Gün ışımadan önce, doğuda, tam günün doğacağı yerde bir yıldız gözükür. Sabah yıldızıdır o. Sabah yıldızı gözükünce yola çıkılır. Sabah yıldızı bir gözükse. Bu gece, bir gece değil, karanlık bir yıldır.
Veysel sevinçle çoktan beri durup seyrettiği doğuda kocaman, yalp yalp ışıyan bir yıldız görüyor. Delicesine bağırıyor:
- "Sarı yıldız... Mavi yıldız..."
Telaşla kervanı yüklüyorlar. Kar savuruyor. Geceye ve sarı yıldıza kar yağıyor. Gece ve sarı yıldız üşümüş. Kervan yola düşüyor. Kervancılardaysa sevinç. Geceye, kara, sarı yıldıza karşı şarkılar söylüyorlar. "Bir bulut oynadı Sivas ilinden. Ucu telli mektup geldi gelinden."
Ertesi sabah Sivas'ta olacaklar. Veysel'i sorsanız; Veysel, kervandan belki beş yüz metre ilerde. Atı, ağaçlar boyu yüklemiş, karı göğüslüyor. At, bazen yorulup bazen yavaşlıyor. Veysel atı öldürecek gibi. Veysel atı kırbaçlıyor. Bir hayli yol alıyorlar. Kar, arada açılıp, ortalık süt liman oluyor ve sarı yıldız oturmuş oraya. Sarı yıldız. Sarı yıldız. Sarı yıldız çoktan kaybolmalıydı. Gün doğmalıydı çoktan, dağların ardından.
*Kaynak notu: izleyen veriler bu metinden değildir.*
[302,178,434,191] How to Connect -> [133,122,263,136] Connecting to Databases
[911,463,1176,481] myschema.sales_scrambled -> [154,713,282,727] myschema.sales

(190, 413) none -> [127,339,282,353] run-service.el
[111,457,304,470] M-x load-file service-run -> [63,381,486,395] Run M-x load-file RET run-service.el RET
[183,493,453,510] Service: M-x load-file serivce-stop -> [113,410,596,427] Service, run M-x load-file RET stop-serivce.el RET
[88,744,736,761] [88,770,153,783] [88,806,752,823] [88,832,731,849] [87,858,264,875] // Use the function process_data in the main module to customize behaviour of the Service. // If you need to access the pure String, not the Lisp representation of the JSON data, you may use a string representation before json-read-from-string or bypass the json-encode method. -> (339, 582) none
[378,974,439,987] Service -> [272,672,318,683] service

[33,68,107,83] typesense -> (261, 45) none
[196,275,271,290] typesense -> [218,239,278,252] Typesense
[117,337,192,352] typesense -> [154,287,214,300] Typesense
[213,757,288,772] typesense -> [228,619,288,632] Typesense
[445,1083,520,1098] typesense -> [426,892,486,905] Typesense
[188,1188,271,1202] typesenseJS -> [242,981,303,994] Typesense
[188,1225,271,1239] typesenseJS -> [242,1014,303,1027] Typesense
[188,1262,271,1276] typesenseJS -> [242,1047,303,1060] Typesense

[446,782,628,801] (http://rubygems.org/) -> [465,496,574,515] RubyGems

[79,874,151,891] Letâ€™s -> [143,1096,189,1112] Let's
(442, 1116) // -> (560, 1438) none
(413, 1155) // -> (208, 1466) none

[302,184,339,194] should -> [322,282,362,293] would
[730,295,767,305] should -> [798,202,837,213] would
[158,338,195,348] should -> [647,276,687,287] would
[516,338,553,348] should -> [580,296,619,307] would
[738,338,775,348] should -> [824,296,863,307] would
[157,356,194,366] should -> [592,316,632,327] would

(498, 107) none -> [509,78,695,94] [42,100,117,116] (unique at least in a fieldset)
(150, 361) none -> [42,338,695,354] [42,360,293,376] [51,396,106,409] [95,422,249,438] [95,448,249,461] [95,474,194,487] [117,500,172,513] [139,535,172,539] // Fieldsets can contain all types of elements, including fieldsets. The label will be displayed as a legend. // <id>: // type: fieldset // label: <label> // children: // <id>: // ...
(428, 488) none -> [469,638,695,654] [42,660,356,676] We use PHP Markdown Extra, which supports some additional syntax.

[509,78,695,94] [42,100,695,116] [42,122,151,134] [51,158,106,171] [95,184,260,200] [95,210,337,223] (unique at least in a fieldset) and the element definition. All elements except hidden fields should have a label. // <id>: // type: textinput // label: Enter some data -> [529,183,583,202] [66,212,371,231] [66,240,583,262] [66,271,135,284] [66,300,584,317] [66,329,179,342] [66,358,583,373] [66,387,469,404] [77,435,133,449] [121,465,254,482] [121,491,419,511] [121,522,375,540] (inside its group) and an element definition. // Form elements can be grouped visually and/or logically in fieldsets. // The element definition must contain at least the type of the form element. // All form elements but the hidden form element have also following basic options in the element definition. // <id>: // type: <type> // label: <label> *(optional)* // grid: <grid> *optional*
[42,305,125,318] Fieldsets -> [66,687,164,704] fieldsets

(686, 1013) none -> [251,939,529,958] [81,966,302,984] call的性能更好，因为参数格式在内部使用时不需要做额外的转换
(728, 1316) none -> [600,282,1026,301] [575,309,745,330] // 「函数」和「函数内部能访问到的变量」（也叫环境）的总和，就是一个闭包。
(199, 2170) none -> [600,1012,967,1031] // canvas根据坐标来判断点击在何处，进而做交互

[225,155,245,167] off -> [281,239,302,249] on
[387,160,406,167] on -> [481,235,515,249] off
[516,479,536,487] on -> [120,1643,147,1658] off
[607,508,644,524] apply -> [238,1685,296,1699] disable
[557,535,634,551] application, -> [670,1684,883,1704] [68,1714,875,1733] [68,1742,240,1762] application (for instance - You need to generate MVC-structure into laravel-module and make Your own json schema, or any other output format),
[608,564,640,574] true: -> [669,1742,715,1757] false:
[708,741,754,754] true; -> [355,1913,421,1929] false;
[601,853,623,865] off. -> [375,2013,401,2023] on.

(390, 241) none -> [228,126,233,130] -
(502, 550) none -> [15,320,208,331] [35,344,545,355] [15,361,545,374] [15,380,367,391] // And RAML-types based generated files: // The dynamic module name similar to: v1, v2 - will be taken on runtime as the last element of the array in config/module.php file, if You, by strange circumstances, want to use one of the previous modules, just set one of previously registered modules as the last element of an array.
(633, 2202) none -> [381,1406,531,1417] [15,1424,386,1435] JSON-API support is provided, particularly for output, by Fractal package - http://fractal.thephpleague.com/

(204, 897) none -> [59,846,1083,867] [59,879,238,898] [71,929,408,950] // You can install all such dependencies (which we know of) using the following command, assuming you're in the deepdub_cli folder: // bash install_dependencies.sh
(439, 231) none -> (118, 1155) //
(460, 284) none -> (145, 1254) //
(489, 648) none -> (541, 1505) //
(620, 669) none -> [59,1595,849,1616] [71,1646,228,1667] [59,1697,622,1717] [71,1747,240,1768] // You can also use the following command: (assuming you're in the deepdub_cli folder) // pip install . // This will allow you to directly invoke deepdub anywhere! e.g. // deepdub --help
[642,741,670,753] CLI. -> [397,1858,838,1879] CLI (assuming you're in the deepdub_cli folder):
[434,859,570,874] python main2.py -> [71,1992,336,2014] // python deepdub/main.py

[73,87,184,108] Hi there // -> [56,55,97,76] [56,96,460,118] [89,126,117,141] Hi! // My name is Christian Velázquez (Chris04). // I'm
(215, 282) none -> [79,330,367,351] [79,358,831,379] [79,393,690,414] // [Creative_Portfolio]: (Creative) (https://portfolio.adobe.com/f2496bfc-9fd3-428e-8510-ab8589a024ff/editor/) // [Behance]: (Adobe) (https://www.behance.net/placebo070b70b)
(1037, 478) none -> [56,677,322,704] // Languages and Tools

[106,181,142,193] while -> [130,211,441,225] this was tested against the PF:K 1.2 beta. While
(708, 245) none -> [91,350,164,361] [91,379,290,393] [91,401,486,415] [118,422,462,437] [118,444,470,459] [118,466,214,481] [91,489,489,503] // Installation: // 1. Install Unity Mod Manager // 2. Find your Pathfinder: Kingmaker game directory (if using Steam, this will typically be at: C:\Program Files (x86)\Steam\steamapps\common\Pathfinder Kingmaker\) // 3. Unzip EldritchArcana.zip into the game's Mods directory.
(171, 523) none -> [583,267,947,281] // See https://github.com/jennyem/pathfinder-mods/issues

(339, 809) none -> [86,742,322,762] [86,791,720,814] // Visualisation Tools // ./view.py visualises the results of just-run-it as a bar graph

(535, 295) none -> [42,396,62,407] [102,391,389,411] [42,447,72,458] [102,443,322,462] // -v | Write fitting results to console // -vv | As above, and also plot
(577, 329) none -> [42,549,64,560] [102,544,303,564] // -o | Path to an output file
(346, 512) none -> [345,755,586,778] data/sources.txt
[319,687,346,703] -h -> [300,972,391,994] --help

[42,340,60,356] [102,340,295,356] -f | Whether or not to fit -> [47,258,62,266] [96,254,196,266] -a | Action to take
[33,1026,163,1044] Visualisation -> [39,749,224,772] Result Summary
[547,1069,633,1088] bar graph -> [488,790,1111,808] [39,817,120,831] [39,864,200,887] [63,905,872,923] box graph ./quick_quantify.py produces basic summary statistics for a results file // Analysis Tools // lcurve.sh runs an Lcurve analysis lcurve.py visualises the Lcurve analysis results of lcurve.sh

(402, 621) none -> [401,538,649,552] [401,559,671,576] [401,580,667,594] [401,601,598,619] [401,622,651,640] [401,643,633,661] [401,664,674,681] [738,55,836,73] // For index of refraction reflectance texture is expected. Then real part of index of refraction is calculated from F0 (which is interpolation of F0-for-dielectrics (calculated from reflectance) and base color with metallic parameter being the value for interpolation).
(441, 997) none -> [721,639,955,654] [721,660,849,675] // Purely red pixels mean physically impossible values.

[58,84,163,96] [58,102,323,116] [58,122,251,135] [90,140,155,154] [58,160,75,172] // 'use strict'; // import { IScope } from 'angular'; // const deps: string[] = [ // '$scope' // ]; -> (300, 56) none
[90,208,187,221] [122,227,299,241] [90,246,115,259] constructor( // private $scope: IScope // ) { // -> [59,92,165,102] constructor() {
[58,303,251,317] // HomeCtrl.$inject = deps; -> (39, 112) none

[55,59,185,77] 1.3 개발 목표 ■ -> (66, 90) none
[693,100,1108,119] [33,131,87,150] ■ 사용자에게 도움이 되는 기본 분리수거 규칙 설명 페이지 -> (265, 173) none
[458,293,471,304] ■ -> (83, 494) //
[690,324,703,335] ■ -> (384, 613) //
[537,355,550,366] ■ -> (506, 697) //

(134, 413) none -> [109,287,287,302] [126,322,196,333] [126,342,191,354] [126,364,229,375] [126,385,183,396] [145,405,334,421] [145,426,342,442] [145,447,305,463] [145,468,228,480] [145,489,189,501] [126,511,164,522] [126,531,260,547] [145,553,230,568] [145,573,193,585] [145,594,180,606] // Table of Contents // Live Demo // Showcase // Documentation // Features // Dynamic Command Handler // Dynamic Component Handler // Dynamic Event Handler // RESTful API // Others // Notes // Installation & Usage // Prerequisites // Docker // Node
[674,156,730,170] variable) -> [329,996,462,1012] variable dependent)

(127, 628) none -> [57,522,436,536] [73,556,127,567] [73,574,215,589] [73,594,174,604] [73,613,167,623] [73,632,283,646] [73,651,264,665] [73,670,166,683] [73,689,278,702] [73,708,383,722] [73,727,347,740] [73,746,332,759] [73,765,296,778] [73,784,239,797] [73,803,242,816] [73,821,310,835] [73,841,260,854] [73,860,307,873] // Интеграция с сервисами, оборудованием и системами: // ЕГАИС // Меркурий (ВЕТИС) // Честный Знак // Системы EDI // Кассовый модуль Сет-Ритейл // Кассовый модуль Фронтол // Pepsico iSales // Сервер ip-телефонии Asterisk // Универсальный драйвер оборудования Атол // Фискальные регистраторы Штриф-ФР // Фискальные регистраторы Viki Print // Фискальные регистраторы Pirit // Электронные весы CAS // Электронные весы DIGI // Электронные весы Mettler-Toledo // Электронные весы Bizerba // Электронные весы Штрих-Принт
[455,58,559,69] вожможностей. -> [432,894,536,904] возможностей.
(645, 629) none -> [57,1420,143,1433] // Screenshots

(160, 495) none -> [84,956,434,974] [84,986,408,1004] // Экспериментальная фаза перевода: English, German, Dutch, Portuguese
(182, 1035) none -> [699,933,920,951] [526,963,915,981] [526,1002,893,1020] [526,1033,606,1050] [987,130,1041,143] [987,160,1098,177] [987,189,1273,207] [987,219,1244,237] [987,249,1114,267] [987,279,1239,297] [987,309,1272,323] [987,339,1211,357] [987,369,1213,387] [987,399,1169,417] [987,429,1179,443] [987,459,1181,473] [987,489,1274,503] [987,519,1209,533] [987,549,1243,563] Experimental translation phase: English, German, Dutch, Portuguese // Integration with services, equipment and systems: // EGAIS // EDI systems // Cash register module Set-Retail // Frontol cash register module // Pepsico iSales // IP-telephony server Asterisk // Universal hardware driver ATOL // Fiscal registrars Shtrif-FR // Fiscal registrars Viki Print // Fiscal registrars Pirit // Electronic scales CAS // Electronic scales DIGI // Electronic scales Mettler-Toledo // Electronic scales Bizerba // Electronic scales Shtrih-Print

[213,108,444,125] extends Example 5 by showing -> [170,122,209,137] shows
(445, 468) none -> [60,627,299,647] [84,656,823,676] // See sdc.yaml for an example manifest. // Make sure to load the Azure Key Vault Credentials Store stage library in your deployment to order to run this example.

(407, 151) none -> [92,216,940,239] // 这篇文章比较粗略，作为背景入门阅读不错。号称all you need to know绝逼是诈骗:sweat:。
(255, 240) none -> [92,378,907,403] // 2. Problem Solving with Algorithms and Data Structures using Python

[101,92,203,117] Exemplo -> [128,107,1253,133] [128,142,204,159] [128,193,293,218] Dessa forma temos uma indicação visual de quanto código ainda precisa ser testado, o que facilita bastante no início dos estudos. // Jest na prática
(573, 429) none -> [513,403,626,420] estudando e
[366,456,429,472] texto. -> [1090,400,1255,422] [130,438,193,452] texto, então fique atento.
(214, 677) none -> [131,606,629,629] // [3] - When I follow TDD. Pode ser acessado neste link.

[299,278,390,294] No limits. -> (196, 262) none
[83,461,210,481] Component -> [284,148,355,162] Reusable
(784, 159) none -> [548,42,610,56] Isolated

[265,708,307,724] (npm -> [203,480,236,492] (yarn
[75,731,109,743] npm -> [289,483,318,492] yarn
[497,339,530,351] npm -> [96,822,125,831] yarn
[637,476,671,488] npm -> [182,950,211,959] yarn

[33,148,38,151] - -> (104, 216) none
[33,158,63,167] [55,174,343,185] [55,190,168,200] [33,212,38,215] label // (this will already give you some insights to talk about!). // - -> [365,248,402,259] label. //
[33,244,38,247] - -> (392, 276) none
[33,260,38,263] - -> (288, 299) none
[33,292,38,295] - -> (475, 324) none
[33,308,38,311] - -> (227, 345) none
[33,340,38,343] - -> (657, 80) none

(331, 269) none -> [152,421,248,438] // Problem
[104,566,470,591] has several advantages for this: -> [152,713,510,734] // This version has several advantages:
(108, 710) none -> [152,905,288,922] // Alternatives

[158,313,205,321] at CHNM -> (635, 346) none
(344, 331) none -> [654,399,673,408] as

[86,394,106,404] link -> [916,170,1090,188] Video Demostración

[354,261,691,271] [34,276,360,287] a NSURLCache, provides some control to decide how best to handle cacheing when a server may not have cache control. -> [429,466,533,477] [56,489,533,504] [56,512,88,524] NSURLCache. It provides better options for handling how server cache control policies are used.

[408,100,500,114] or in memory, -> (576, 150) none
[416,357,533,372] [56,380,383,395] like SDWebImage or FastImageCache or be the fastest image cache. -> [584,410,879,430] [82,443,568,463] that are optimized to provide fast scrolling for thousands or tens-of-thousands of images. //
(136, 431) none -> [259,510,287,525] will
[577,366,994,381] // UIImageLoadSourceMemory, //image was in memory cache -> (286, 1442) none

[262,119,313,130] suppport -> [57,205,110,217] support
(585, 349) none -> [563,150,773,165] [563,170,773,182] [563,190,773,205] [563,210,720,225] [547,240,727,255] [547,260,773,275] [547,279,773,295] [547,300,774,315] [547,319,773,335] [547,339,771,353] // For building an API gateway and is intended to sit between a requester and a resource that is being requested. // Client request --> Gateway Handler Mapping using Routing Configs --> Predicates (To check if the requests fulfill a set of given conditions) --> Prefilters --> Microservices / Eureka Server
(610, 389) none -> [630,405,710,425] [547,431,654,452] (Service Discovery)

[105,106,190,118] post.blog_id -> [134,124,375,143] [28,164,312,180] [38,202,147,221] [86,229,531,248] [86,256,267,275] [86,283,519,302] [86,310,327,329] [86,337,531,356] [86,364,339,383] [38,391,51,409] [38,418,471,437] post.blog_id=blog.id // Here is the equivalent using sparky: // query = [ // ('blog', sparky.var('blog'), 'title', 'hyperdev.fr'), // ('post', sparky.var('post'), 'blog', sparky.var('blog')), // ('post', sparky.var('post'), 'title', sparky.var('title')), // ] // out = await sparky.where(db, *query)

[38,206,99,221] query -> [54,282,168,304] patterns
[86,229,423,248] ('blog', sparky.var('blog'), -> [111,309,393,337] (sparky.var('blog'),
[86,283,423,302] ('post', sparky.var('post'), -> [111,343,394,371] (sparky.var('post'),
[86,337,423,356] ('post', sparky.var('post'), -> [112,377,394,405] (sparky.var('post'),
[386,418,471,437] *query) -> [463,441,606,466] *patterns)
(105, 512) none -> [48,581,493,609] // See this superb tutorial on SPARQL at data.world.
Tan yıldızı ışımış, ışıdı demek, biraz sonra gün doğacak demektir. Gün nerelerde?
Kar daha savuruyor. Fırtına döndürüyor. Bir zaman geliyor ki kervan toptan kara gömülüyor. Zar-zor kervanı kar altından çıkarıyorlar. İçlerinde kimisi "dönelim!" diye ayak diriyor. Ötekiler dinlemiyorlar. "İşte sarı yıldız. Biraz sonra nasıl olsa gün doğar" diyorlar ve dönmüyorlar. Git, git, sarı yıldızın bir türlü kaybolduğu, günün doğduğu yok.
- "Biz uykuluyuz da onun için zaman bize çok uzun geliyor. Nasıl olsa biraz sonra gün doğacak" diyorlar.
İçlerinden hiçbirinin aklına bu yıldızın tan yıldızı olmayacağı gelmiyor. Gözleri yıldızda. Boyuna, kara bata çıka yol alıyorlar. Sivas ovasının kar altındaki uçsuz bucaksız düzlüğü. Gidiyorlar, gidiyorlar, bitmiyor. Aklı başında eski kervancılar felaketi sezinliyorlar. Kervancıbaşıya, Veysel'e, daha öteki gençlere: "Dönelim!" diye yalvarıyorlar. Kervancıbaşı da genç. Veysel'in yüreğindeki aşk da gittikçe ateş alıyor.
Veysel, arkadaşlarına yıldızı gösterip: "Hepiniz bilirsiniz ki yıldız doğduktan sonra gün ışır..."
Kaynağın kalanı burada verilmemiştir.